Katla hooked her rally helmet to her diving belt, took another minute to observe the scene in the beam from her helmet, then reached up and switched off her light. The nose of the Cayenne was buried in the muddy bottom, obscuring the still burning headlights, but the rear lights glowed red in the greenish water. The interior light hadn’t survived the crash, or it had shorted when submerged, and Heiboer’s floating corpse was almost invisible against the dark hulk of the car.
 

Katla switched her headlamp back on and swam away under the ice. She used the compass on her dive computer to swim to the bridge and angled to the shore where her van was parked. The ice was stronger where the water was shallow, but she could stand on the muddy bottom and push up until a large piece of the ice broke off. She turned off her head lamp and stuck only the top of her head through the hole in the ice, carefully scanning her surroundings. The area was remote, but you could never know.
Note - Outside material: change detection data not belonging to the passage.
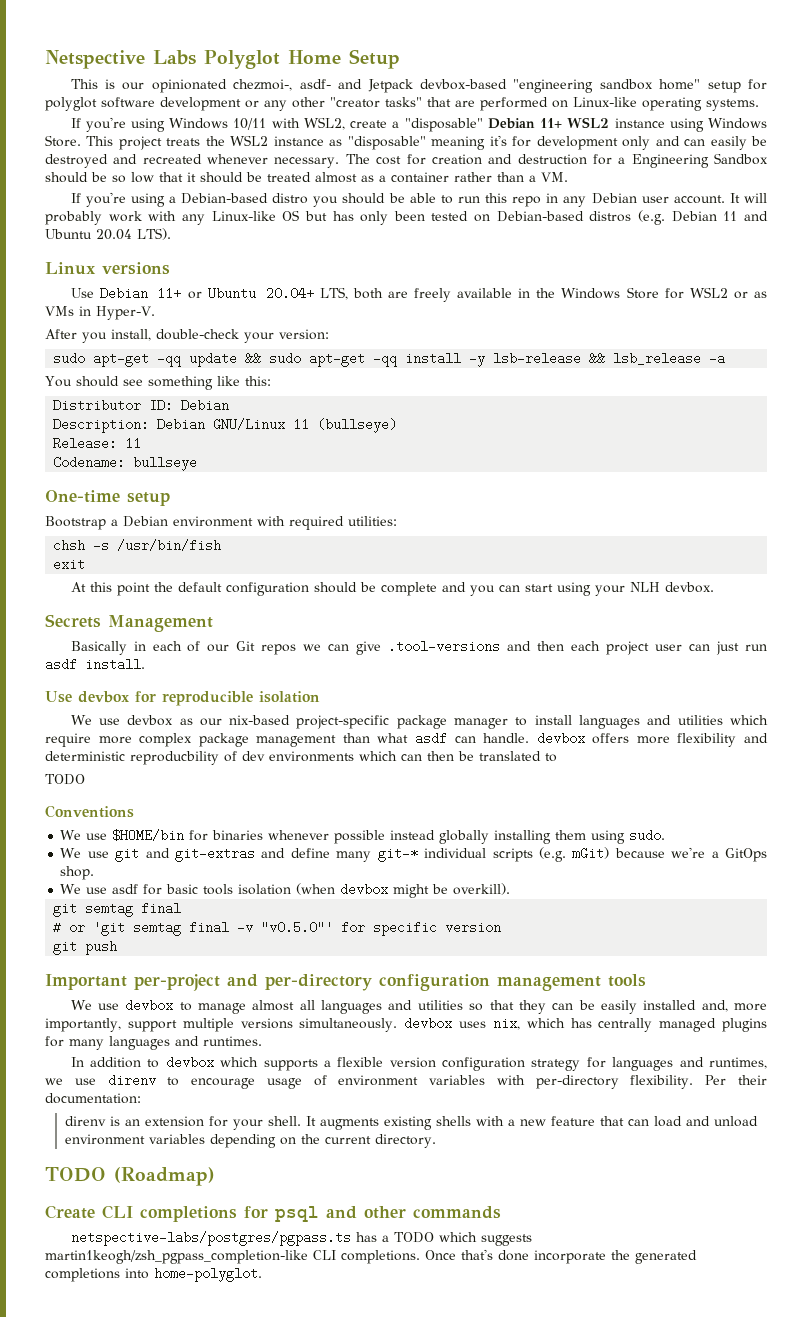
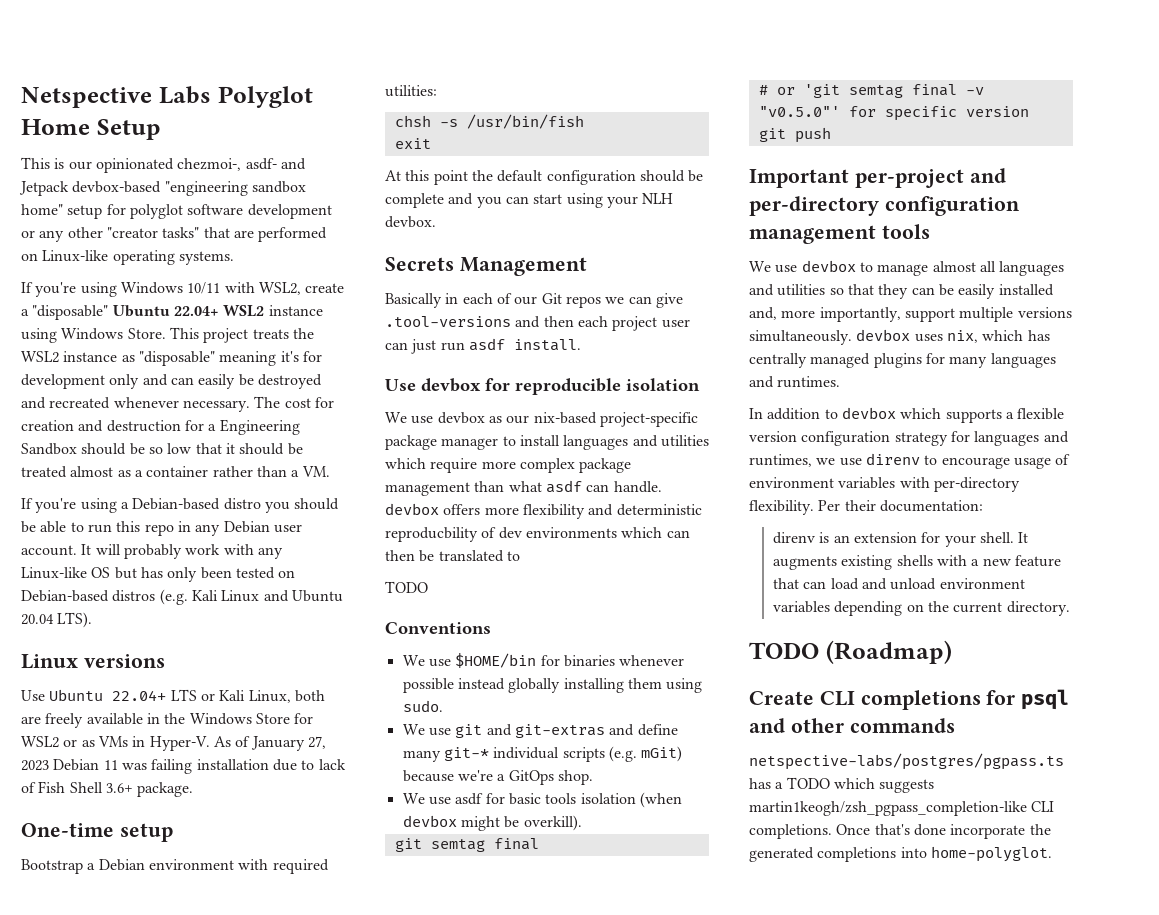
- If you're using Windows 10/11 with WSL2, create a "disposable" Debian 11+ WSL2 instance using Windows Store.
+ If you're using Windows 10/11 with WSL2, create a "disposable" Ubuntu 22.04+ WSL2 instance using Windows Store.
- It will probably work with any Linux-like OS but has only been tested on Debian-based distros (e.g. Debian 11 and Ubuntu 20.04 LTS).
+ It will probably work with any Linux-like OS but has only been tested on Debian-based distros (e.g. Kali Linux and Ubuntu 20.04 LTS).
- Use Debian 11+ or Ubuntu 20.04+ LTS, both are freely available in the Windows Store for WSL2 or as VMs in Hyper-V.
- After you install, double-check your version:
- sudo apt-get -qq update && sudo apt-get -qq install -y lsb-release && lsb_release -a
- You should see something like this:
- Distributor ID: Debian
- Description: Debian GNU/Linux 11 (bullseye)
- Release: 11
- Codename: bullseye
+ Use Ubuntu 22.04+ LTS or Kali Linux, both are freely available in the Windows Store for WSL2 or as VMs in Hyper-V. As of January 27, 2023 Debian 11 was failing installation due to lack of Fish Shell 3.6+ package.

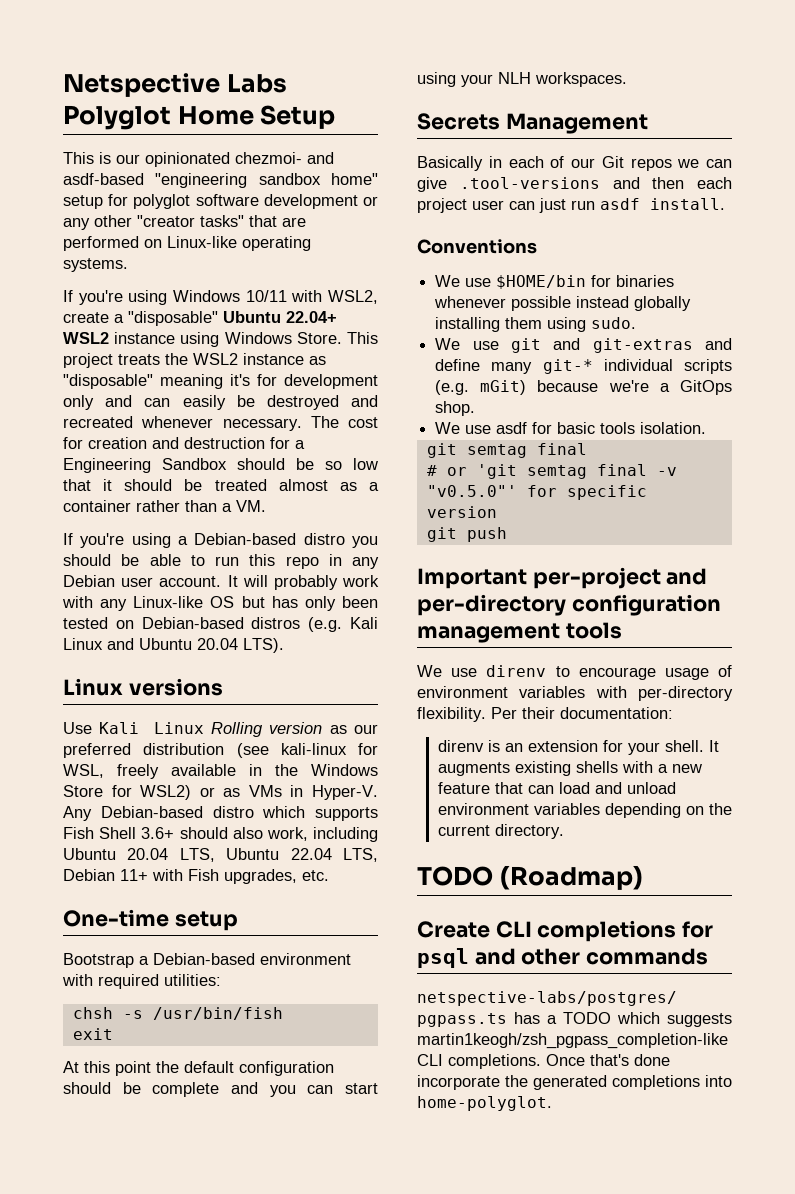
- This is our opinionated chezmoi-, asdf- and Jetpack devbox-based "engineering sandbox home" setup for polyglot software development or any other "creator tasks" that are performed on Linux-like operating systems.
+ This is our opinionated chezmoi- and asdf-based "engineering sandbox home" setup for polyglot software development or any other "creator tasks" that are performed on Linux-like operating systems.
- Use Ubuntu 22.04+ LTS or Kali Linux, both are freely available in the Windows Store for WSL2 or as VMs in Hyper-V.
+ Use Kali Linux Rolling version as our preferred distribution (see kali-linux for WSL, freely available in the Windows Store for WSL2) or as VMs in Hyper-V.
- As of January 27, 2023 Debian 11 was failing installation due to lack of Fish Shell 3.6+ package.
+ Any Debian-based distro which supports Fish Shell 3.6+ should also work, including Ubuntu 20.04 LTS, Ubuntu 22.04 LTS, Debian 11+ with Fish upgrades, etc.
- Bootstrap a Debian environment with required utilities:
+ Bootstrap a Debian-based environment with required utilities:
- At this point the default configuration should be complete and you can start using your NLH devbox.
+ At this point the default configuration should be complete and you can start using your NLH workspaces.
- Use devbox for reproducible isolation
- We use devbox as our nix-based project-specific package manager to install languages and utilities which require more complex package management than what asdf can handle. devbox offers more flexibility and deterministic reproducbility of dev environments which can then be translated to
- TODO
- We use asdf for basic tools isolation (when devbox might be overkill).
+ We use asdf for basic tools isolation.
- We use devbox to manage almost all languages and utilities so that they can be easily installed and, more importantly, support multiple versions simultaneously. devbox uses nix, which has centrally managed plugins for many languages and runtimes.
- In addition to devbox which supports a flexible version configuration strategy for languages and runtimes, we use direnv to encourage usage of environment variables with per-directory flexibility.
+ We use direnv to encourage usage of environment variables with per-directory flexibility.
Both embankments were deserted. She crawled out of the water. Under the bridge the embankment was paved, so she wouldn’t leave any footprints. And the ice under the bridge wasn’t covered with snow. She carefully replaced the broken piece of ice so it fit with the hole and looked to the other side of the river. The gently falling snow was already covering the tracks the Cayenne had ploughed in the frozen marsh bank. The jagged hole where the car had crashed into the river was dark against the snow-covered ice. In another couple of hours, the hole might not even be visible anymore.

Katla stepped into her Citroën van, where dry clothes and a thermos of hot coffee waited.

VERMEER

Up in Katla’s loft, the old Sony Discman played a homemade compact disc, a sober twelve bar blues piece—brushes moving over a snare drum, a syncopating floor tom weaving around a growling bass—while Bram Merleyn leant against the wall, his fingers leaping over the valves, a waterfall of sixteenth notes pouring from the flared bell of his saxophone. He liked the loft, converted by Katla into her gym. His blindness made the view unimportant, but his ears appreciated the acoustics and his nose enjoyed her scent, nowhere as evident as in the place where she exercised.
 

The blues loop stopped with a drum roll and the taped murmurs of the musicians were drowned by the patter of hail stones against the window.